▸ Task goal
Set down every record below exactly as it stands, with the pictures omitted.
[Input material — start]
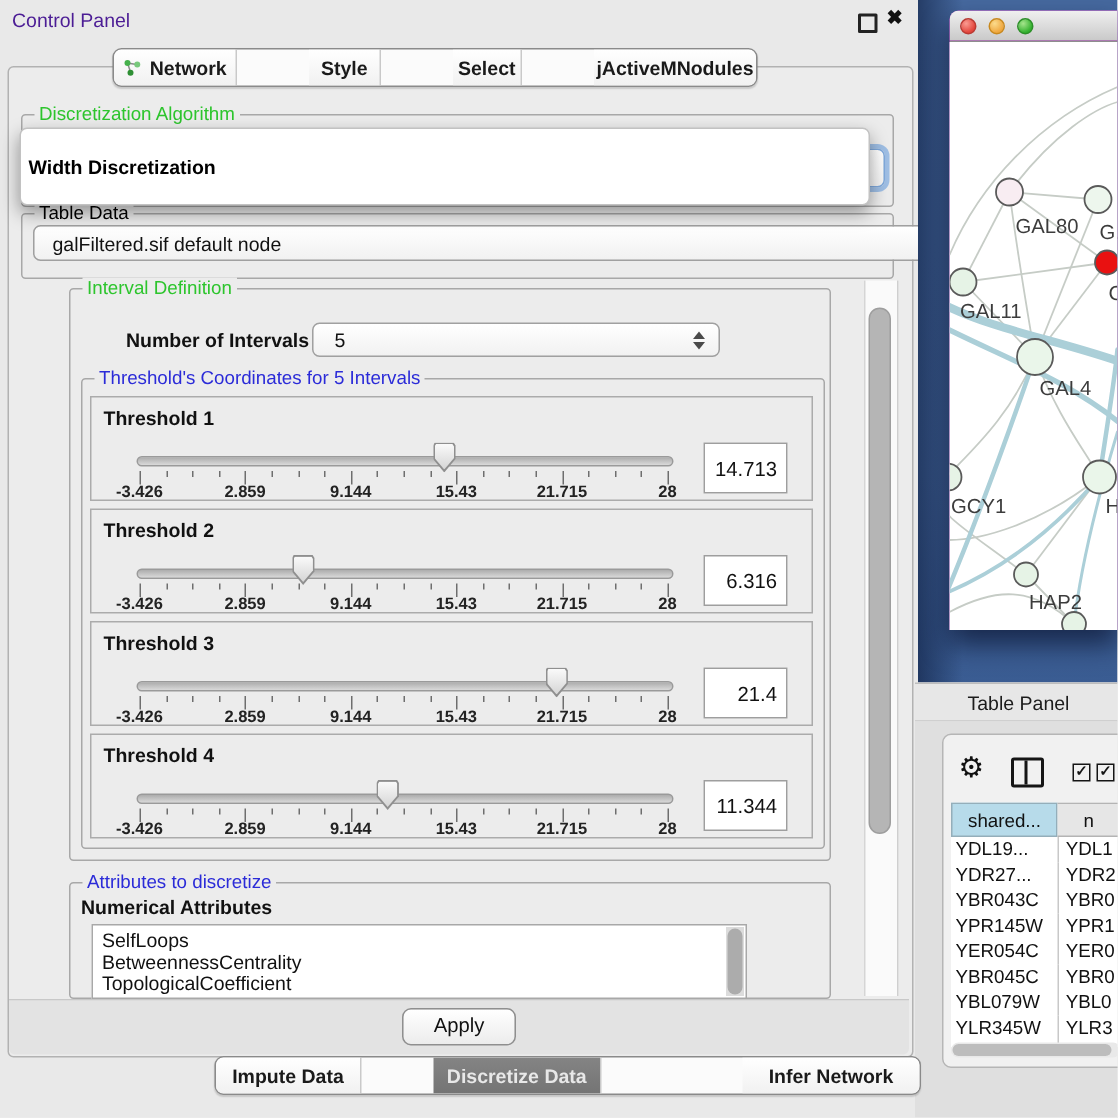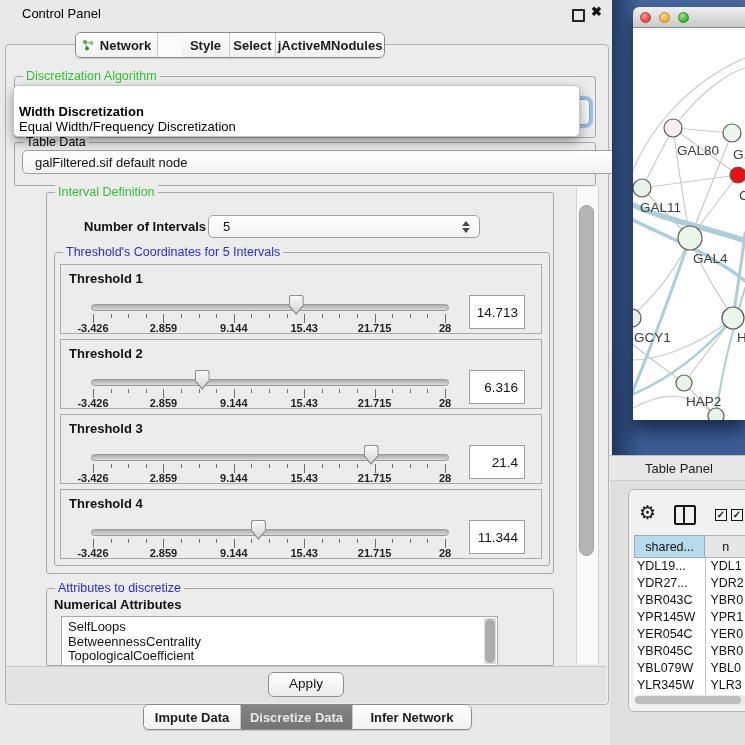--- a/index.html
+++ b/index.html
@@ -7,31 +7,31 @@
     width:745px;height:745px;position:relative;overflow:hidden;
     background:#E9E9E9;
     font-family:"Liberation Sans", sans-serif;
     -webkit-font-smoothing:antialiased;
     color:#111;
   }
   .abs{position:absolute;}
 
   
   #ctl-titlebar{left:0;top:0;width:610px;height:27px;background:#E9E9E9;}
-  #ctl-title{left:22px;top:6px;font-size:13px;color:#000000;}
+  #ctl-title{left:8px;top:6px;font-size:13px;color:#4c1d95;}
   #float-icon{left:572px;top:9px;width:9px;height:9px;border:2px solid #222;border-radius:1px;}
   #close-icon{left:591px;top:4px;font-size:13px;font-weight:bold;color:#111;}
 
   
   #main-panel{left:5px;top:44px;width:602px;height:659px;background:#ECECEC;
     border:1px solid #B2B2B2;border-radius:4px;}
 
   
   .seg-bar{display:flex;height:24px;border:1px solid #8A8A8A;border-radius:6px;
-    overflow:hidden;background:#FBFBFB;box-shadow:0 1px 1px rgba(0,0,0,.15);z-index:6;}
+    overflow:hidden;background:#FBFBFB;box-shadow:0 1px 1px rgba(0,0,0,.15);z-index:6;gap:48px;}
   .seg{display:flex;align-items:center;justify-content:center;font-size:13px;
     font-weight:bold;color:#1a1a1a;background:linear-gradient(#FFFFFF,#F1F1F1);
     border-right:1px solid #C9C9C9;box-sizing:border-box;white-space:nowrap;}
   .seg:last-child{border-right:none;}
   .seg.selected{background:linear-gradient(#848484,#747474);color:#E8E8E8;}
   #top-tabs{left:75px;top:32px;}
   #bottom-tabs{left:143px;top:704px;}
   .net-ico{width:13px;height:12px;margin-right:5px;}
 
   
@@ -177,33 +177,32 @@
     <div class="seg" style="width: 82px;">
       <svg class="net-ico" viewBox="0 0 13 12">
         <line x1="3" y1="3" x2="9" y2="4" stroke="#8a8a8a"></line>
         <line x1="3" y1="3" x2="5" y2="9" stroke="#8a8a8a"></line>
         <circle cx="3" cy="3" r="2" fill="#46B14C"></circle>
         <circle cx="9.5" cy="4" r="2" fill="#78C97C"></circle>
         <circle cx="5" cy="9.5" r="2" fill="#2E8F34"></circle>
       </svg>
       <span>Network</span>
     </div>
-    <div class="seg" style="width: 48px; margin-left: 24px;">Style</div>
+    <div class="seg" style="width: 48px;">Style</div>
     <div class="seg" style="width: 46px;">Select</div>
     <div class="seg" style="width: 108px;">jActiveMNodules</div>
   </div>
 
 <div class="abs groupbox" id="disc-group">
   <span class="group-label green-lbl">Discretization Algorithm</span>
 </div>
 <div class="abs" id="algo-combo-focus"></div>
 
 <div class="abs" id="algo-popup">
   <div class="abs algo-opt first">Width Discretization</div>
-  <div class="abs algo-opt second">Equal Width/Frequency Discretization</div>
 </div>
 
 <div class="abs groupbox" id="tabledata-group">
   <span class="group-label black-lbl">Table Data</span>
 </div>
 <div class="abs combo" id="tabledata-combo">
   <span>galFiltered.sif default node</span>
   <span class="stepper">
       <span class="up"></span>
       <span class="dn"></span>
@@ -391,21 +390,21 @@
 
 <div class="abs" id="outer-scroll"></div>
 <div class="abs" id="outer-scroll-thumb"></div>
 
 <div class="abs" id="apply-strip"></div>
 <div class="abs" id="apply-btn">Apply</div>
 
 <div class="abs seg-bar" id="bottom-tabs">
     <div class="seg" style="width: 97px;">Impute Data</div>
     <div class="seg selected" style="width: 112px;">Discretize Data</div>
-    <div class="seg" style="width: 118px;">Infer Network</div>
+    <div class="seg" style="width: 118px; margin-left: 46px;">Infer Network</div>
   </div>
 
 <div class="abs" id="right-region">
   <div id="desktop-blue"></div>
   <div id="desktop-shade"></div>
 
   <div id="net-window">
     <div id="net-titlebar">
       <div class="tl" id="tl-red"></div>
       <div class="tl" id="tl-yellow"></div>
[Input material — finish]
▸ Task output
--- a/index.html
+++ b/index.html
@@ -7,31 +7,31 @@
     width:745px;height:745px;position:relative;overflow:hidden;
     background:#E9E9E9;
     font-family:"Liberation Sans", sans-serif;
     -webkit-font-smoothing:antialiased;
     color:#111;
   }
   .abs{position:absolute;}
 
   
   #ctl-titlebar{left:0;top:0;width:610px;height:27px;background:#E9E9E9;}
-  #ctl-title{left:22px;top:6px;font-size:13px;color:#000000;}
+  #ctl-title{left:8px;top:6px;font-size:13px;color:#4c1d95;}
   #float-icon{left:572px;top:9px;width:9px;height:9px;border:2px solid #222;border-radius:1px;}
   #close-icon{left:591px;top:4px;font-size:13px;font-weight:bold;color:#111;}
 
   
   #main-panel{left:5px;top:44px;width:602px;height:659px;background:#ECECEC;
     border:1px solid #B2B2B2;border-radius:4px;}
 
   
   .seg-bar{display:flex;height:24px;border:1px solid #8A8A8A;border-radius:6px;
-    overflow:hidden;background:#FBFBFB;box-shadow:0 1px 1px rgba(0,0,0,.15);z-index:6;}
+    overflow:hidden;background:#FBFBFB;box-shadow:0 1px 1px rgba(0,0,0,.15);z-index:6;gap:48px;}
   .seg{display:flex;align-items:center;justify-content:center;font-size:13px;
     font-weight:bold;color:#1a1a1a;background:linear-gradient(#FFFFFF,#F1F1F1);
     border-right:1px solid #C9C9C9;box-sizing:border-box;white-space:nowrap;}
   .seg:last-child{border-right:none;}
   .seg.selected{background:linear-gradient(#848484,#747474);color:#E8E8E8;}
   #top-tabs{left:75px;top:32px;}
   #bottom-tabs{left:143px;top:704px;}
   .net-ico{width:13px;height:12px;margin-right:5px;}
 
   
@@ -177,33 +177,32 @@
     <div class="seg" style="width: 82px;">
       <svg class="net-ico" viewBox="0 0 13 12">
         <line x1="3" y1="3" x2="9" y2="4" stroke="#8a8a8a"></line>
         <line x1="3" y1="3" x2="5" y2="9" stroke="#8a8a8a"></line>
         <circle cx="3" cy="3" r="2" fill="#46B14C"></circle>
         <circle cx="9.5" cy="4" r="2" fill="#78C97C"></circle>
         <circle cx="5" cy="9.5" r="2" fill="#2E8F34"></circle>
       </svg>
       <span>Network</span>
     </div>
-    <div class="seg" style="width: 48px; margin-left: 24px;">Style</div>
+    <div class="seg" style="width: 48px;">Style</div>
     <div class="seg" style="width: 46px;">Select</div>
     <div class="seg" style="width: 108px;">jActiveMNodules</div>
   </div>
 
 <div class="abs groupbox" id="disc-group">
   <span class="group-label green-lbl">Discretization Algorithm</span>
 </div>
 <div class="abs" id="algo-combo-focus"></div>
 
 <div class="abs" id="algo-popup">
   <div class="abs algo-opt first">Width Discretization</div>
-  <div class="abs algo-opt second">Equal Width/Frequency Discretization</div>
 </div>
 
 <div class="abs groupbox" id="tabledata-group">
   <span class="group-label black-lbl">Table Data</span>
 </div>
 <div class="abs combo" id="tabledata-combo">
   <span>galFiltered.sif default node</span>
   <span class="stepper">
       <span class="up"></span>
       <span class="dn"></span>
@@ -391,21 +390,21 @@
 
 <div class="abs" id="outer-scroll"></div>
 <div class="abs" id="outer-scroll-thumb"></div>
 
 <div class="abs" id="apply-strip"></div>
 <div class="abs" id="apply-btn">Apply</div>
 
 <div class="abs seg-bar" id="bottom-tabs">
     <div class="seg" style="width: 97px;">Impute Data</div>
     <div class="seg selected" style="width: 112px;">Discretize Data</div>
-    <div class="seg" style="width: 118px;">Infer Network</div>
+    <div class="seg" style="width: 118px; margin-left: 46px;">Infer Network</div>
   </div>
 
 <div class="abs" id="right-region">
   <div id="desktop-blue"></div>
   <div id="desktop-shade"></div>
 
   <div id="net-window">
     <div id="net-titlebar">
       <div class="tl" id="tl-red"></div>
       <div class="tl" id="tl-yellow"></div>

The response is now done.